* [Exercise requirements]: Report each line of the records below that holds the word "predictable".

Dataset excerpts

######

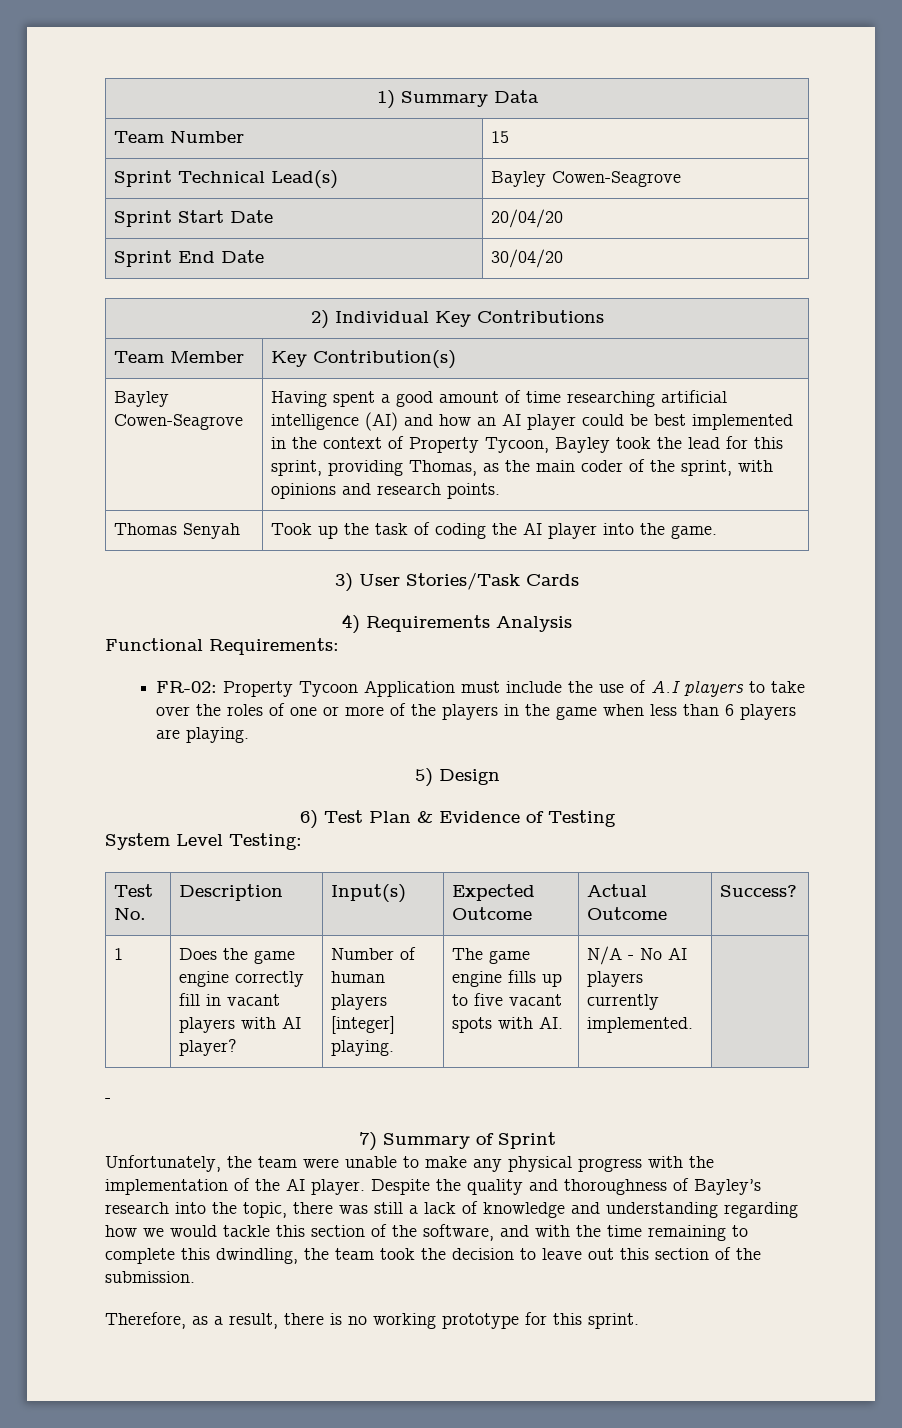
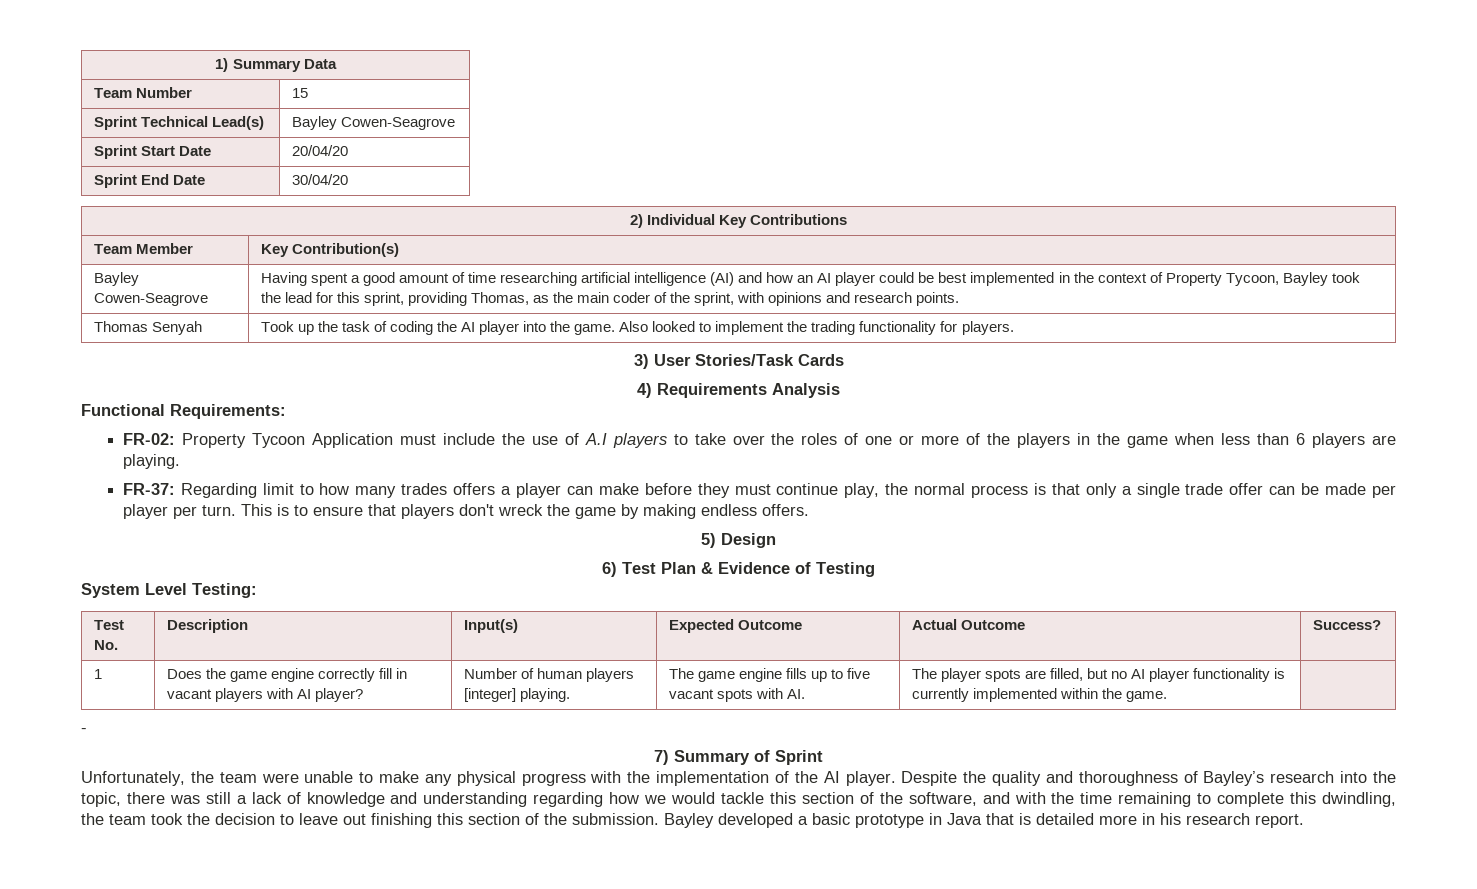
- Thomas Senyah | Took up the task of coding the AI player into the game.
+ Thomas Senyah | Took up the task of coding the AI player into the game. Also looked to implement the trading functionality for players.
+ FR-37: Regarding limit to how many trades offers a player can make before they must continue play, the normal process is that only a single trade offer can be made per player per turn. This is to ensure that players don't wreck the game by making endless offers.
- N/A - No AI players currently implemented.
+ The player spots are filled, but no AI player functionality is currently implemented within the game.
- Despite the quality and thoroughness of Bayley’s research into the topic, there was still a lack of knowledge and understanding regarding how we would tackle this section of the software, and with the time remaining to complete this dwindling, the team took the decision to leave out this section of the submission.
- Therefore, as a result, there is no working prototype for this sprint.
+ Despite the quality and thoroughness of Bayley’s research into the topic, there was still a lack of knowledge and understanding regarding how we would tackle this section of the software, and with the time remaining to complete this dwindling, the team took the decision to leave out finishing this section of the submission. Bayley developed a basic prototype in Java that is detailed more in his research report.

######

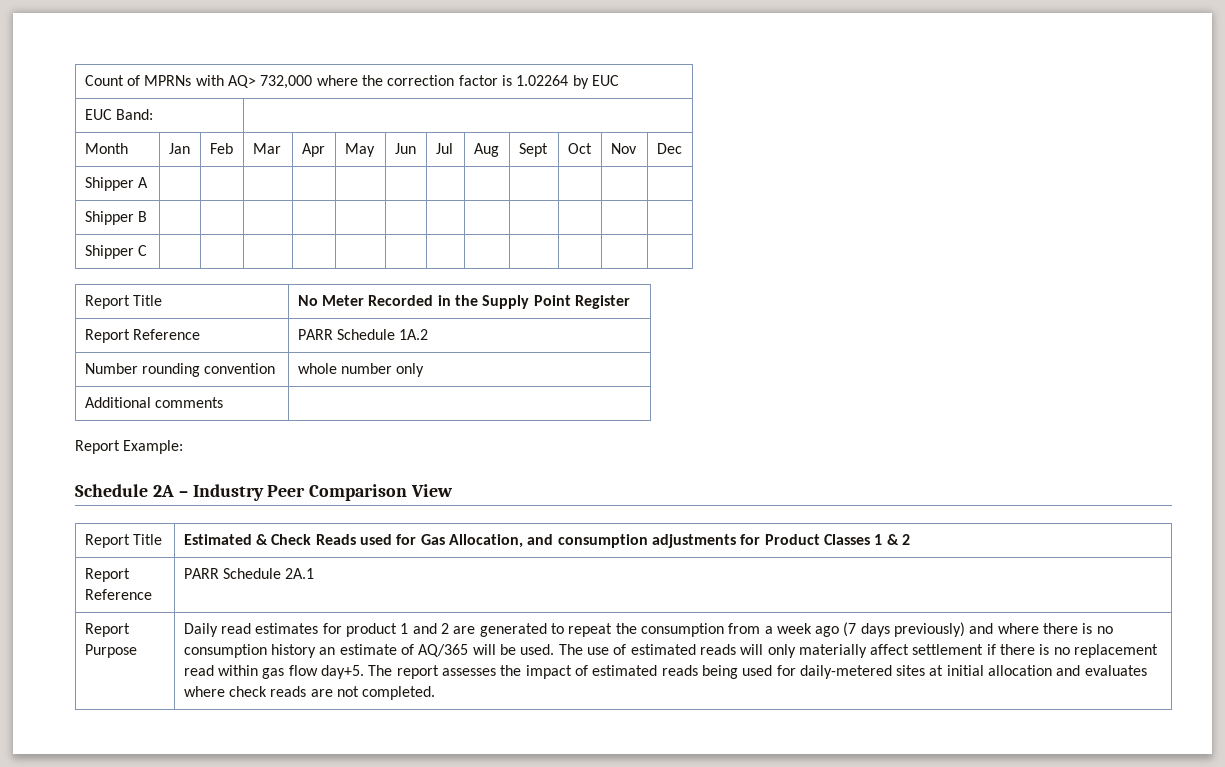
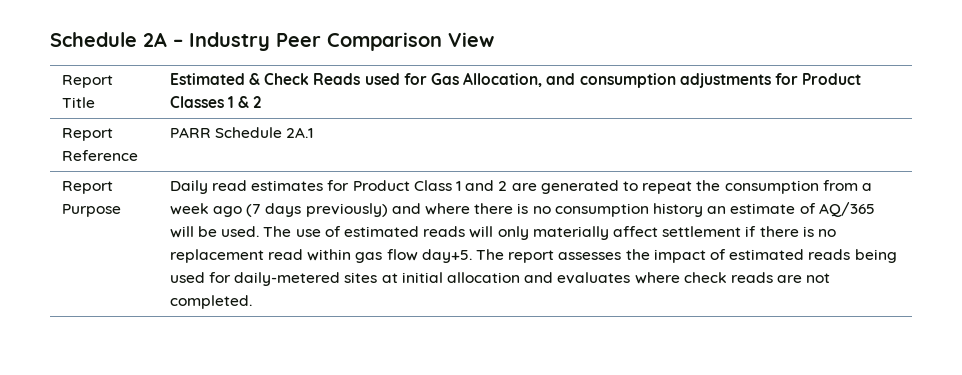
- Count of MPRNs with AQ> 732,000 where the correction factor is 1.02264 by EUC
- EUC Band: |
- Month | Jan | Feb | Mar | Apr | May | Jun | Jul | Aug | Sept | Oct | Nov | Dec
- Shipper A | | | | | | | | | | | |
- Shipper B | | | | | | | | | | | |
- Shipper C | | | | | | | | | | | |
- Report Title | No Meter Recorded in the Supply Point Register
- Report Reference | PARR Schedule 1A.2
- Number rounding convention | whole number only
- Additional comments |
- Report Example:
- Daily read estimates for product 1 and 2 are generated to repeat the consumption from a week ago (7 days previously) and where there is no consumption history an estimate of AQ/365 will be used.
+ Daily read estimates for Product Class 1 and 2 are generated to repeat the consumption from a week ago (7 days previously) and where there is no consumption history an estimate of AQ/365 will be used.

######

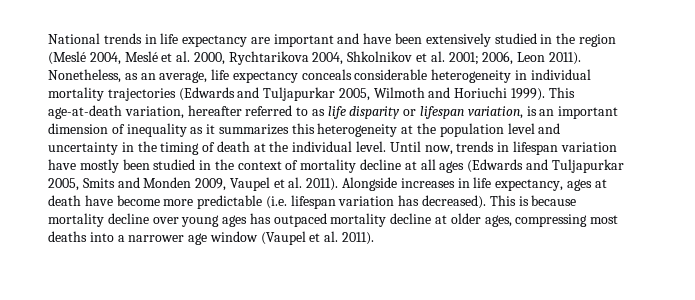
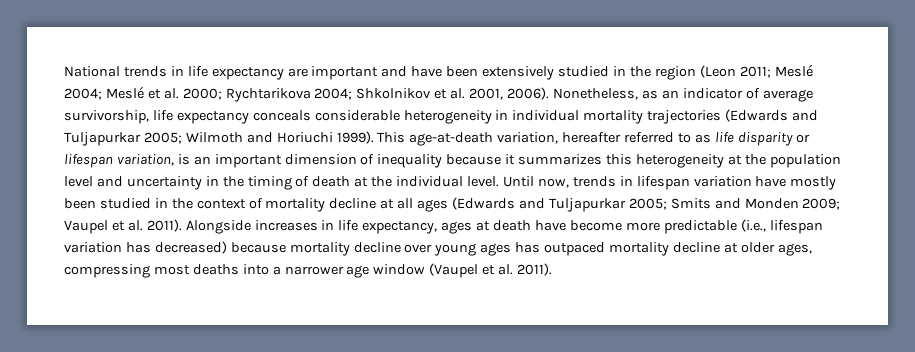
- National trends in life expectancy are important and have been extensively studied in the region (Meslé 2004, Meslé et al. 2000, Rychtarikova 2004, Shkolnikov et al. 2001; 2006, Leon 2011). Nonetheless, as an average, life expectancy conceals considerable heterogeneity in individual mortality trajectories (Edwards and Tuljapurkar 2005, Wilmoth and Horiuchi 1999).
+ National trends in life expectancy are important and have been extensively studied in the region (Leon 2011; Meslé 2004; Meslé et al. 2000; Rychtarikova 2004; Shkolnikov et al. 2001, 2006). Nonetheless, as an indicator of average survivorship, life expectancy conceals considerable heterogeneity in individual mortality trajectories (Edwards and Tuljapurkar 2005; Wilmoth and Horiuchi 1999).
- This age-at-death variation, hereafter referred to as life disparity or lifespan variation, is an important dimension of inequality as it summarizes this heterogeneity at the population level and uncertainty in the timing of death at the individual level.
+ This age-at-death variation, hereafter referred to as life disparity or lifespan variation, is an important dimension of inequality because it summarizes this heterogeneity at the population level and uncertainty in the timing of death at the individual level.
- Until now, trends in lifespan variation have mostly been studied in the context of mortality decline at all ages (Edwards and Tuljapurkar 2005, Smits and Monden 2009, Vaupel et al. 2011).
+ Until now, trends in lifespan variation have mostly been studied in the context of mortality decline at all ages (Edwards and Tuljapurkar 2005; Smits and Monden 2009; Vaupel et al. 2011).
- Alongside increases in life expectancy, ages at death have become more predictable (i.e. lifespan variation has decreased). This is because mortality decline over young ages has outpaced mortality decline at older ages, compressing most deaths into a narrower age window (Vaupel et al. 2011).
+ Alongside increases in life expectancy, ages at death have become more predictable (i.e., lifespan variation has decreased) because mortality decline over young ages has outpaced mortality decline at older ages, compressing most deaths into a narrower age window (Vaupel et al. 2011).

######

* [The answer]:
- Alongside increases in life expectancy, ages at death have become more predictable (i.e. lifespan variation has decreased). This is because mortality decline over young ages has outpaced mortality decline at older ages, compressing most deaths into a narrower age window (Vaupel et al. 2011).
+ Alongside increases in life expectancy, ages at death have become more predictable (i.e., lifespan variation has decreased) because mortality decline over young ages has outpaced mortality decline at older ages, compressing most deaths into a narrower age window (Vaupel et al. 2011).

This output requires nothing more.